San Luis lanza un mega régimen de incentivos para atraer inversiones y crear empleo
¿Sabías que San Luis aprobó una ley que promete beneficios impositivos, subsidios y créditos para quienes inviertan en la provincia? Conocé todos los detalles del nuevo régimen que busca revolucionar la economía local.
La Cámara de Diputados dio luz verde al Régimen Integral de Promoción del Desarrollo Económico y del Empleo (RIPEE), una ley que promete sacudir el mapa productivo provincial. Con 27 votos a favor y 11 en contra, la iniciativa impulsada por el gobernador Claudio Poggi busca seducir a los inversores con beneficios impositivos, subsidios y financiamiento. ¿El objetivo? Que San Luis se convierta en un imán para nuevos negocios y puestos de trabajo.
¿Qué es el RIPEE y por qué importa?
El régimen, que ya había pasado por el Senado el 28 de julio, articula un paquete de herramientas fiscales, laborales y financieras para fomentar la inversión en toda la provincia. La propuesta nació de las mesas sectoriales, donde el Estado se sienta a dialogar con los distintos rubros productivos para detectar qué necesitan para crecer.
La diputada Eugenia Gallardo, miembro informante, fue la encargada de defender el proyecto.
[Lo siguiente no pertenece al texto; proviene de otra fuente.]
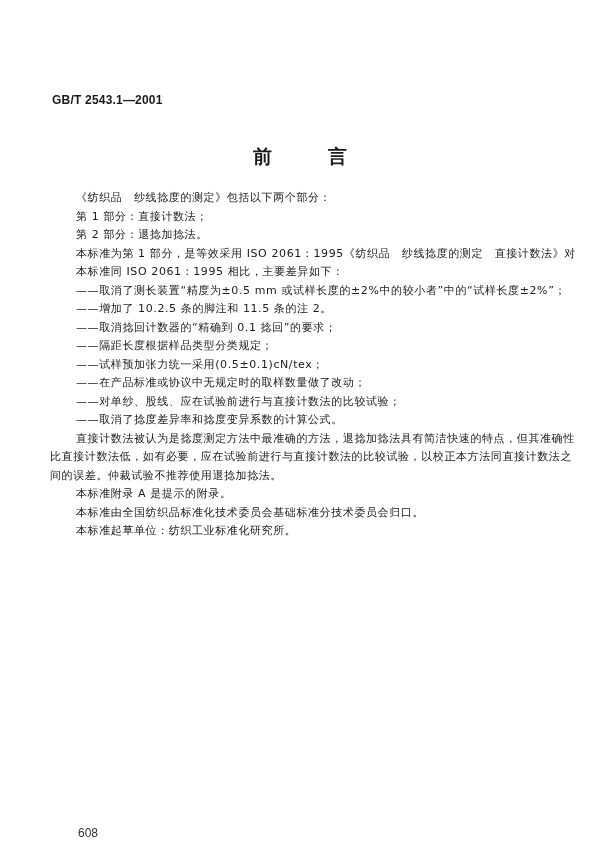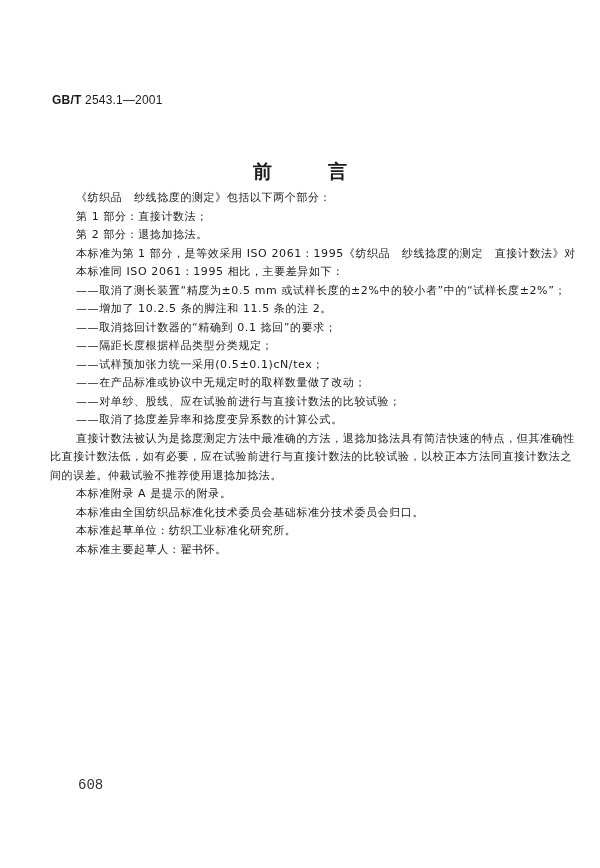"2543.1—2001" .std-code .num { font-weight: normal -> bold }
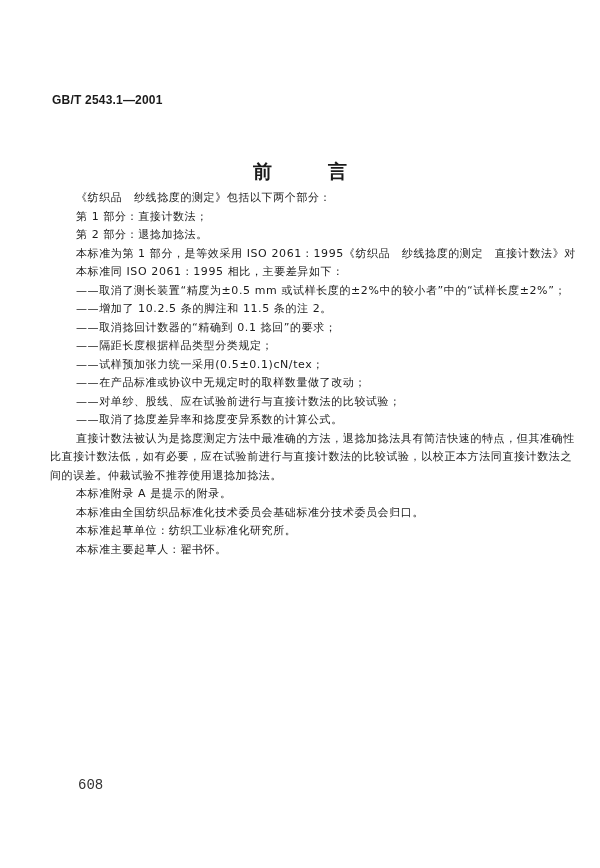"前言" .title { top: 159px -> 144px }
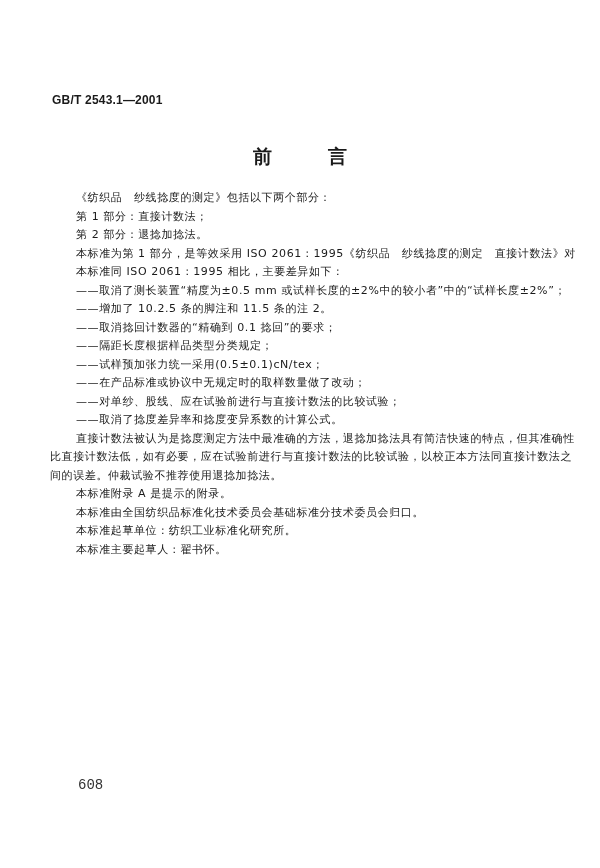"本标准主要起草人：翟书怀。" div.p { html: <div>本标准主要起草人：翟书怀。</div> -> none }
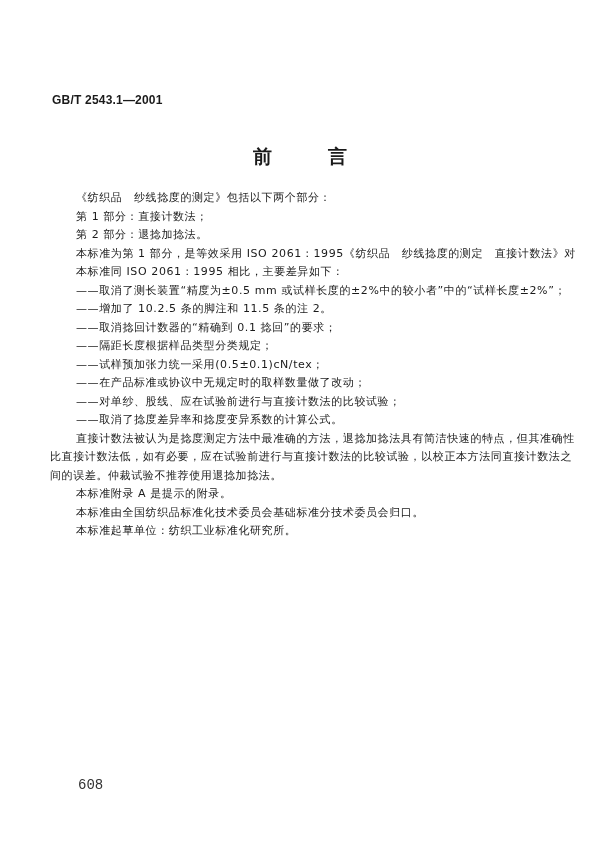"608" .page-num { font-family: Liberation Mono, monospace -> Liberation Sans, sans-serif; font-size: 14px -> 12px; top: 777px -> 826px }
Según explicó, una nueva inversión "activa un círculo virtuoso que impulsa el consumo, promueve el desarrollo de proveedores locales y fundamentalmente crea oportunidades de trabajo". Por eso, sostuvo que el Estado debe impulsar políticas activas como el RIPEE para facilitar y atraer inversiones privadas.
Los cuatro pilares del régimen
La ley unifica en un solo cuerpo legal distintos instrumentos de promoción económica, organizados en cuatro ejes: beneficios tributarios, subsidio al empleo, gestión de inmuebles fiscales y financiamiento de proyectos.
Beneficios tributarios: las empresas que inviertan podrán acceder a exenciones en Ingresos Brutos, Impuesto Inmobiliario y Automotores por hasta 15 años. También se suman créditos fiscales y herramientas de regularización fiscal. Gallardo destacó que el crédito fiscal es "una inyección de liquidez directa porque el inversor en lugar de destinar sus fondos a pagar impuestos lo destina a invertir y generar empleo".
Subsidio al empleo: se otorgará un aporte a los empleadores que contraten personas del Plan de Inclusión. El subsidio será decreciente durante dos años y equivalente al aporte social que recibía el beneficiario. La condición es que la contratación represente un aumento neto de la planta laboral, sin reemplazar trabajadores existentes. El diputado Nicolás González Ferro lo definió como "un mecanismo de inserción laboral innovador" que permite dar el salto "de los programas sociales hacia un empleo registrado, formal y sostenible".
Inmuebles fiscales: el Poder Ejecutivo podrá destinar propiedades del Estado para promover inversiones que generen empleo. Los fondos obtenidos se usarán para infraestructura productiva o social, fondos de garantía y programas de financiamiento, nunca para gastos corrientes.
Financiamiento: se contemplan líneas de crédito de fomento, bonificación de tasas, períodos de gracia y subsidios para capacitación. Además, se podrán crear fondos de garantía, fideicomisos y otros instrumentos financieros públicos, privados o mixtos.
Más sectores y más diálogo
El RIPEE incluye por primera vez al sector comercial, que había quedado afuera de regímenes anteriores. Podrán adherirse personas humanas o jurídicas, públicas o privadas, con o sin fines de lucro. Las actividades alcanzadas van desde la agropecuaria hasta la tecnológica, pasando por minería, construcción, turismo y servicios.
La ley también institucionaliza las mesas sectoriales como espacios permanentes de planificación estratégica. Para González Ferro, esto "permite acercarse a la mirada directa de quienes trabajan y de quienes producen", lo que representa "un salto de calidad en los procesos de articulación". Gallardo agregó que se genera "una garantía del diálogo público-privado" con cámaras empresarias, universidades y el sector científico.
Seguridad jurídica y política de Estado
El régimen busca dar previsibilidad a los inversores al unificar normativas dispersas y garantizar la continuidad de beneficios ya otorgados. Además, declara la promoción del desarrollo económico y del empleo como política de Estado, e incorpora medidas para modernizar la administración pública.
"Cuando una empresa decide invertir, arriesgar y enterrar capital en el suelo de San Luis, está aportando de forma directa a ampliar nuestra capacidad productiva, generar empleo formal y dinamizar el consumo local", concluyó González Ferro. Con esta ley, la provincia apuesta fuerte a que el sector privado sea el motor del crecimiento.